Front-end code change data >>
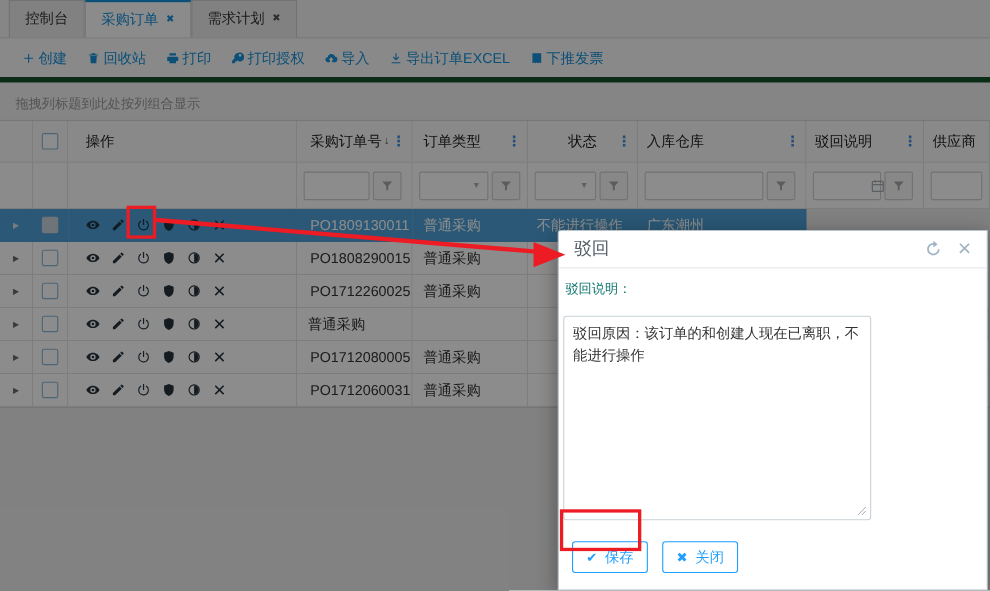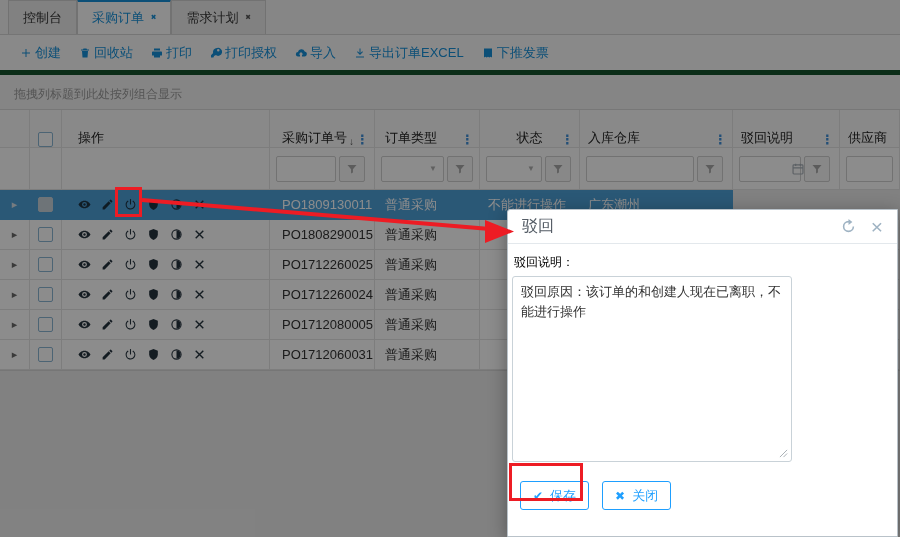--- a/index.html
+++ b/index.html
@@ -8,7 +8,7 @@
 
   
   .tabbar { height:35px; background:#f4f4f4; border-bottom:1px solid #d5d5d5; display:flex; align-items:flex-end; padding-left:8px; }
-  .tab { height:34px; line-height:31px; padding:0 14px; background:#ececec; border:1px solid #d0d0d0; border-bottom:none; color:#333; display:flex; align-items:flex-end; gap:7px; cursor:default;font-family:Liberation Mono, monospace; }
+  .tab { height:34px; line-height:31px; padding:0 14px; background:#ececec; border:1px solid #d0d0d0; border-bottom:none; color:#333; display:flex; align-items:flex-start; gap:7px; cursor:default; }
   .tab.active { background:#fdfdfd; color:#1690d9; border-top:3px solid #1690d9; height:35px; }
   .tab .tclose { font-size:9px; color:#1690d9; }
   .tab:not(.active) .tclose { color:#555; }

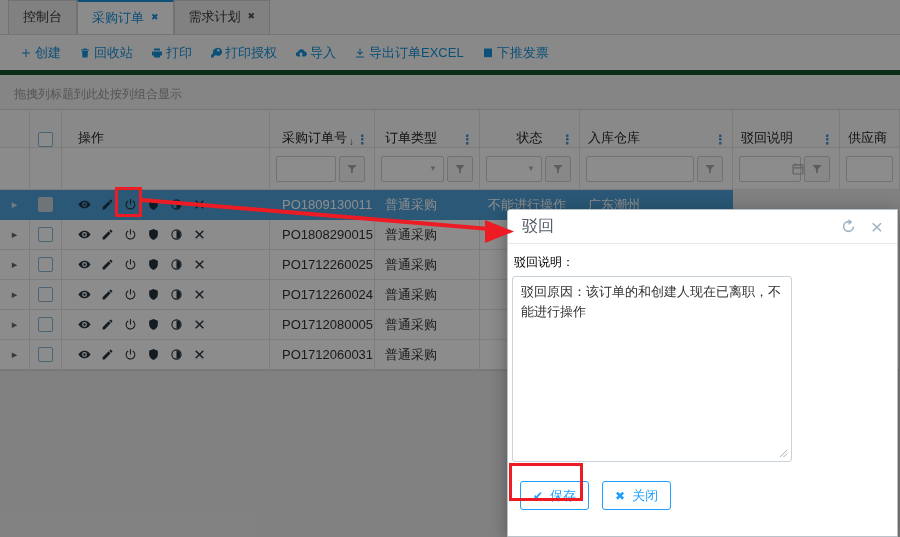--- a/index.html
+++ b/index.html
@@ -24,7 +24,7 @@
   
   .grid { display:grid; grid-template-columns:30px 32px 208px 105px 105px 100px 153px 107px 1fr; }
   .c { border-right:1px solid #e4e4e4; border-bottom:1px solid #e4e4e4; display:flex; align-items:center; position:relative; background:#fff; overflow:hidden; white-space:nowrap; }
-  .thead .c { height:38px; background:#f9f9f9; color:#222;align-items:flex-end; }
+  .thead .c { height:38px; background:#f9f9f9; color:#222; }
   .tfilter .c { height:42px; background:#fdfdfd; padding:0 6px; gap:3px; }
   .trow .c { height:30px; }
   .colmenu { position:absolute; right:5px; color:#3f8fd9; font-weight:bold; font-size:13px; }

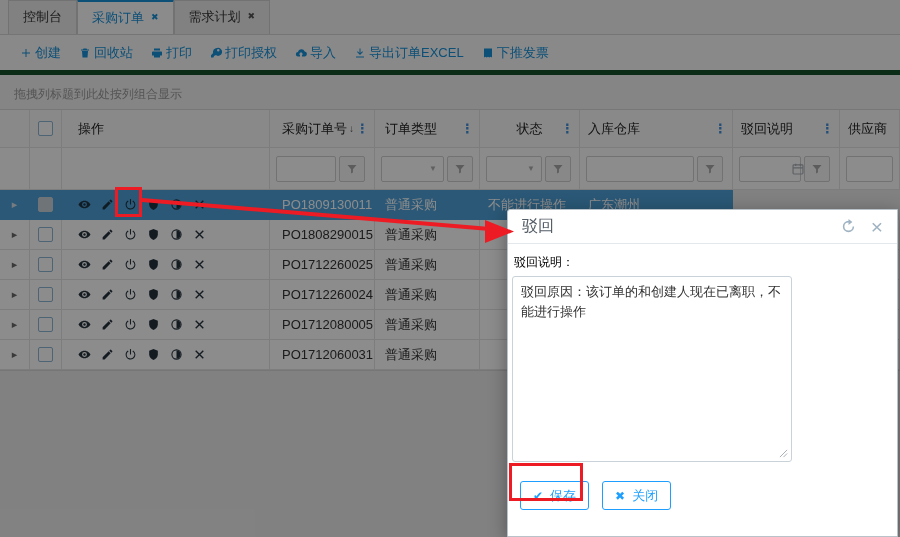--- a/index.html
+++ b/index.html
@@ -56,7 +56,7 @@
   .mrefresh { width:17px; height:17px; fill:#9fb3c3; }
   .mclose { font-size:21px; color:#9fb3c3; line-height:1; }
   .mbody { padding:10px 14px 0 4px; }
-  .mlabel { font-size:12px; color:#000000; margin:0 0 5px 2px; }
+  .mlabel { font-size:12px; color:#0f766e; margin:0 0 16px 2px; }
   .tawrap { position:relative; width:280px; }
   .mtextarea { width:280px; height:186px; border:1px solid #c9d2d8; border-radius:3px; padding:5px 8px; font:13px/1.55 "Liberation Sans","DejaVu Sans",sans-serif; color:#333; resize:none; outline:none; }
   .rz { position:absolute; right:4px; bottom:7px; width:9px; height:9px; }

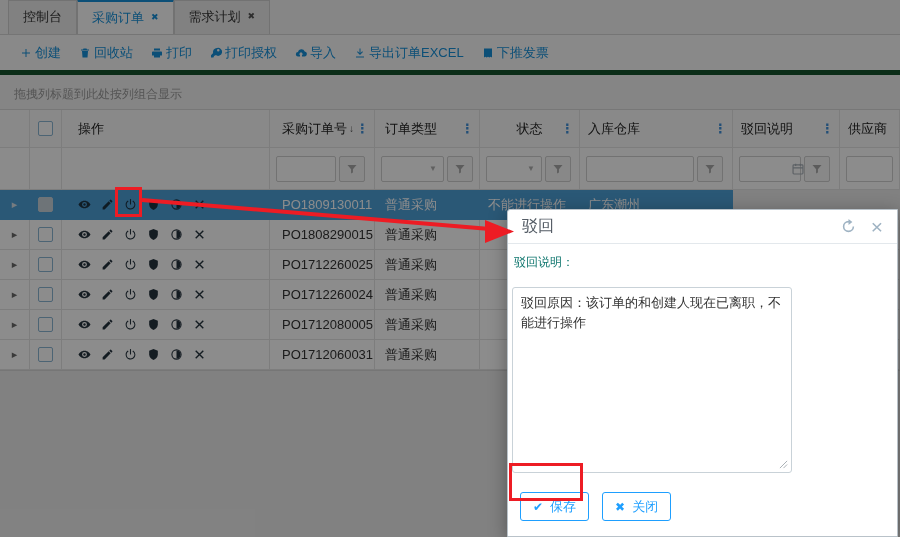--- a/index.html
+++ b/index.html
@@ -385,9 +385,6 @@
           <path d="M5 5l14 14M19 5L5 19" stroke="#26343f" stroke-width="2.6" fill="none"></path>
         </svg>
     </div>
-    <div class="c pl12">
-        <span>PO1712260024</span>
-      </div>
     <div class="c pl10">
         <span>普通采购</span>
       </div>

Exercise objective >> Your answer must be an exact copy of the records above, with every picture left out.

Response to this task >>
--- a/index.html
+++ b/index.html
@@ -8,7 +8,7 @@
 
   
   .tabbar { height:35px; background:#f4f4f4; border-bottom:1px solid #d5d5d5; display:flex; align-items:flex-end; padding-left:8px; }
-  .tab { height:34px; line-height:31px; padding:0 14px; background:#ececec; border:1px solid #d0d0d0; border-bottom:none; color:#333; display:flex; align-items:flex-end; gap:7px; cursor:default;font-family:Liberation Mono, monospace; }
+  .tab { height:34px; line-height:31px; padding:0 14px; background:#ececec; border:1px solid #d0d0d0; border-bottom:none; color:#333; display:flex; align-items:flex-start; gap:7px; cursor:default; }
   .tab.active { background:#fdfdfd; color:#1690d9; border-top:3px solid #1690d9; height:35px; }
   .tab .tclose { font-size:9px; color:#1690d9; }
   .tab:not(.active) .tclose { color:#555; }

--- a/index.html
+++ b/index.html
@@ -24,7 +24,7 @@
   
   .grid { display:grid; grid-template-columns:30px 32px 208px 105px 105px 100px 153px 107px 1fr; }
   .c { border-right:1px solid #e4e4e4; border-bottom:1px solid #e4e4e4; display:flex; align-items:center; position:relative; background:#fff; overflow:hidden; white-space:nowrap; }
-  .thead .c { height:38px; background:#f9f9f9; color:#222;align-items:flex-end; }
+  .thead .c { height:38px; background:#f9f9f9; color:#222; }
   .tfilter .c { height:42px; background:#fdfdfd; padding:0 6px; gap:3px; }
   .trow .c { height:30px; }
   .colmenu { position:absolute; right:5px; color:#3f8fd9; font-weight:bold; font-size:13px; }

--- a/index.html
+++ b/index.html
@@ -56,7 +56,7 @@
   .mrefresh { width:17px; height:17px; fill:#9fb3c3; }
   .mclose { font-size:21px; color:#9fb3c3; line-height:1; }
   .mbody { padding:10px 14px 0 4px; }
-  .mlabel { font-size:12px; color:#000000; margin:0 0 5px 2px; }
+  .mlabel { font-size:12px; color:#0f766e; margin:0 0 16px 2px; }
   .tawrap { position:relative; width:280px; }
   .mtextarea { width:280px; height:186px; border:1px solid #c9d2d8; border-radius:3px; padding:5px 8px; font:13px/1.55 "Liberation Sans","DejaVu Sans",sans-serif; color:#333; resize:none; outline:none; }
   .rz { position:absolute; right:4px; bottom:7px; width:9px; height:9px; }

--- a/index.html
+++ b/index.html
@@ -385,9 +385,6 @@
           <path d="M5 5l14 14M19 5L5 19" stroke="#26343f" stroke-width="2.6" fill="none"></path>
         </svg>
     </div>
-    <div class="c pl12">
-        <span>PO1712260024</span>
-      </div>
     <div class="c pl10">
         <span>普通采购</span>
       </div>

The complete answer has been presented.